A second aim is to provide an objective view of the current status of seasonal forecasts at different latitudes. To this end appropriated downscaling methods for ensemble forecasts has been used to perform regional studies using the 40 years of seasonal integrations from the DEMETER project. Seasonal predictability has been analysed in two regions: Perú at tropical latitudes and clearly influenced by El Niño phenomenon and Spain at middle latitudes and far away from the direct influence of ENSO events. It has been found some evidence that accurate local predictions for accumulated seasonal precipitation in Perú can be obtained some months in advance for strong El Niño episodes (Gutierrez et al (2005)). Over Spain the statistical downscaling method improves the results as the skill of the direct forecast increases. The highest skills for precipitation are associated with early and late spring, summer and autumn seasons at 0 and 1 month lead times (Diez et al (2005)).

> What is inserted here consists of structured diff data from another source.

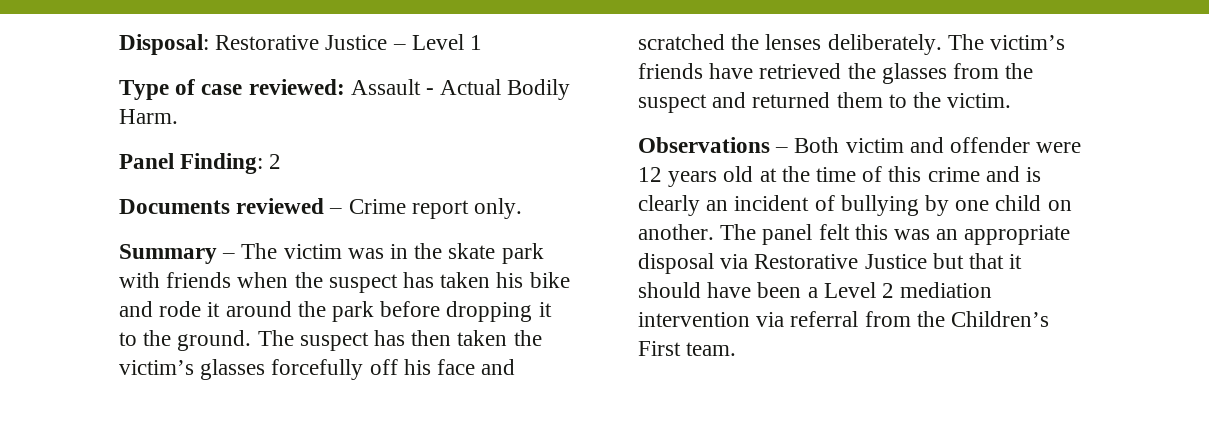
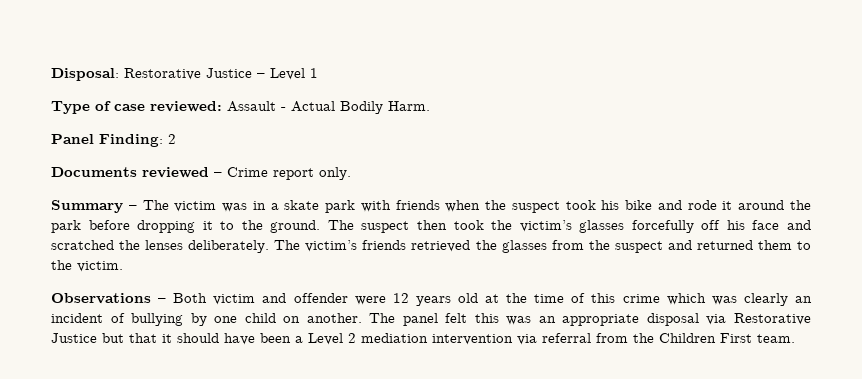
- Summary – The victim was in the skate park with friends when the suspect has taken his bike and rode it around the park before dropping it to the ground.
+ Summary – The victim was in a skate park with friends when the suspect took his bike and rode it around the park before dropping it to the ground.
- The suspect has then taken the victim’s glasses forcefully off his face and scratched the lenses deliberately.
+ The suspect then took the victim’s glasses forcefully off his face and scratched the lenses deliberately.
- The victim’s friends have retrieved the glasses from the suspect and returned them to the victim.
+ The victim’s friends retrieved the glasses from the suspect and returned them to the victim.
- Observations – Both victim and offender were 12 years old at the time of this crime and is clearly an incident of bullying by one child on another.
+ Observations – Both victim and offender were 12 years old at the time of this crime which was clearly an incident of bullying by one child on another.
- The panel felt this was an appropriate disposal via Restorative Justice but that it should have been a Level 2 mediation intervention via referral from the Children’s First team.
+ The panel felt this was an appropriate disposal via Restorative Justice but that it should have been a Level 2 mediation intervention via referral from the Children First team.

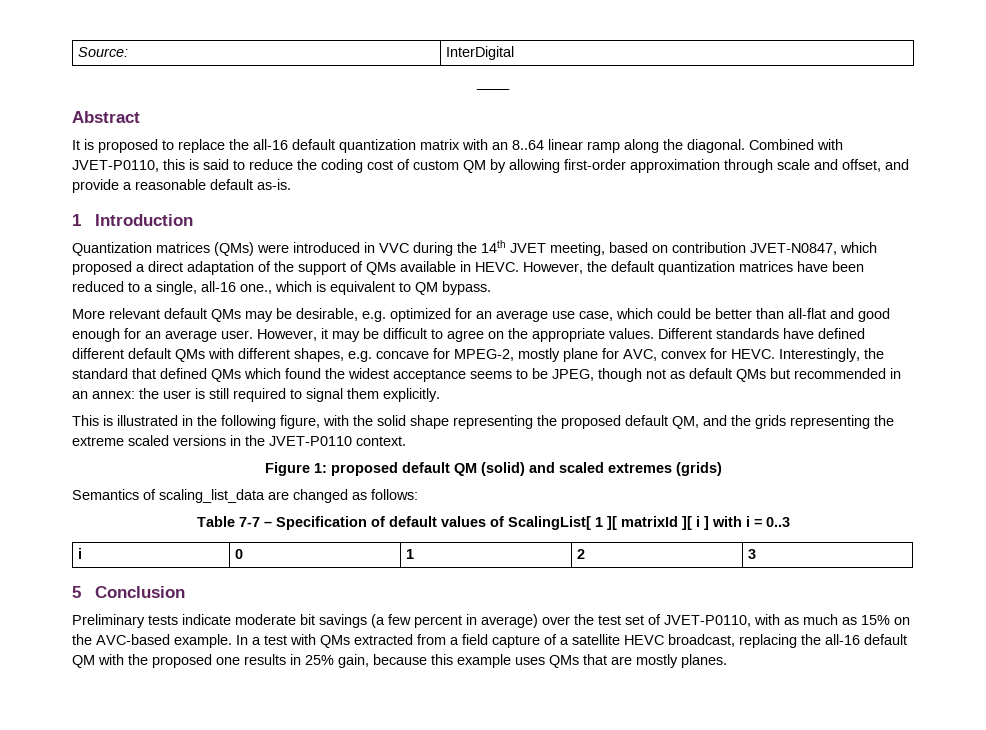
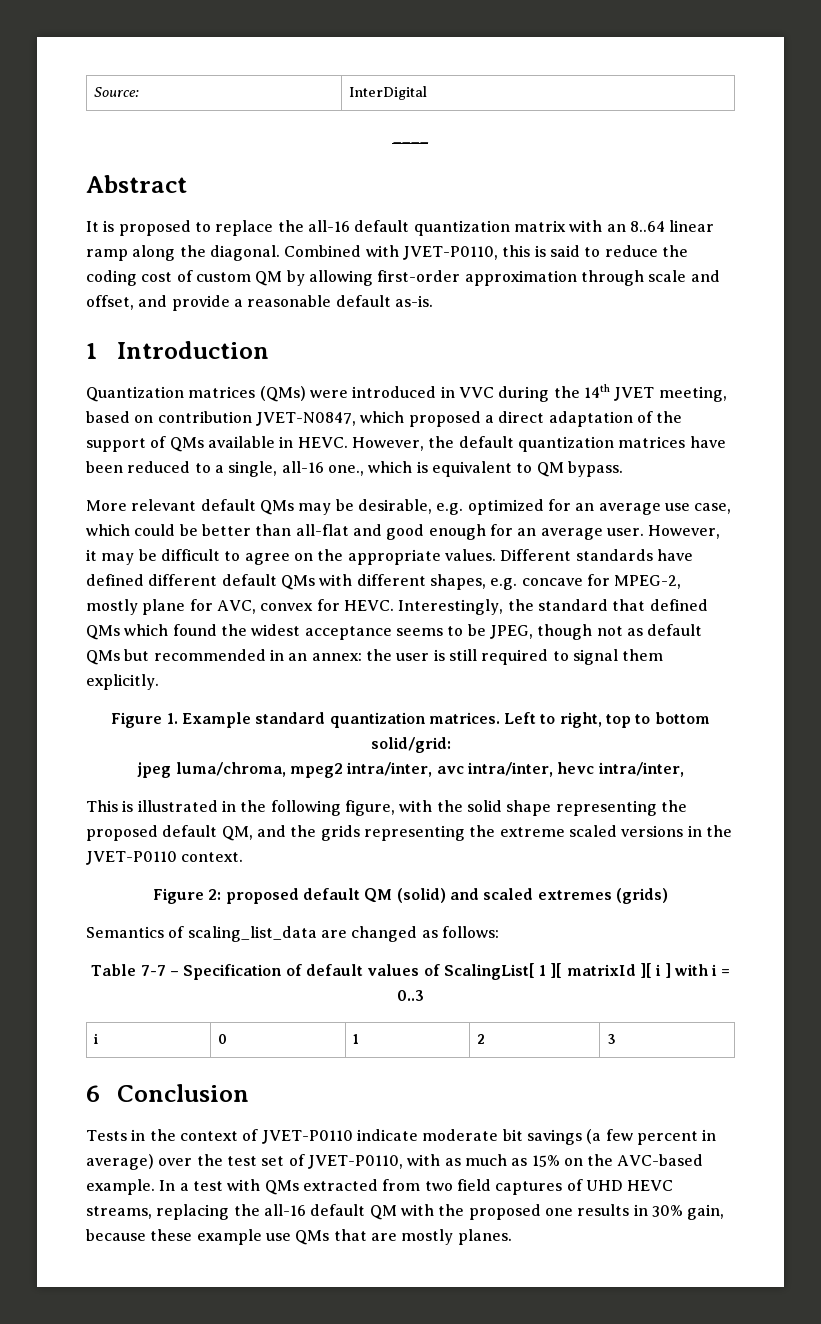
+ Figure 1. Example standard quantization matrices. Left to right, top to bottom solid/grid:
+ jpeg luma/chroma, mpeg2 intra/inter, avc intra/inter, hevc intra/inter,
- Figure 1: proposed default QM (solid) and scaled extremes (grids)
+ Figure 2: proposed default QM (solid) and scaled extremes (grids)
- 5 Conclusion
+ 6 Conclusion
- Preliminary tests indicate moderate bit savings (a few percent in average) over the test set of JVET-P0110, with as much as 15% on the AVC-based example.
+ Tests in the context of JVET-P0110 indicate moderate bit savings (a few percent in average) over the test set of JVET-P0110, with as much as 15% on the AVC-based example.
- In a test with QMs extracted from a field capture of a satellite HEVC broadcast, replacing the all-16 default QM with the proposed one results in 25% gain, because this example uses QMs that are mostly planes.
+ In a test with QMs extracted from two field captures of UHD HEVC streams, replacing the all-16 default QM with the proposed one results in 30% gain, because these example use QMs that are mostly planes.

The study of seasonal predictability over these regions has been extended introducing a new validation method of seasonal forecasts based on intervals (Sordo et al (2008)). This method accounts for the ensemble spread providing an estimation of the uncertainty associated to the forecasts. The interval-based approach was applied to the ECMWF operational seasonal forecast system. High predictability for boreal winter precipitation over Peru during El Niño episodes is found. Predictability over Spain is lower however, the interval-based method is able to uncover some winter precipitation predictability over Spain related to drought episodes. This fact is explained by a known teleconnetion between these negative extreme episodes and La Niña events.

Research at these issues continues in the SEASONAL 2 project also funded by the Spanish government.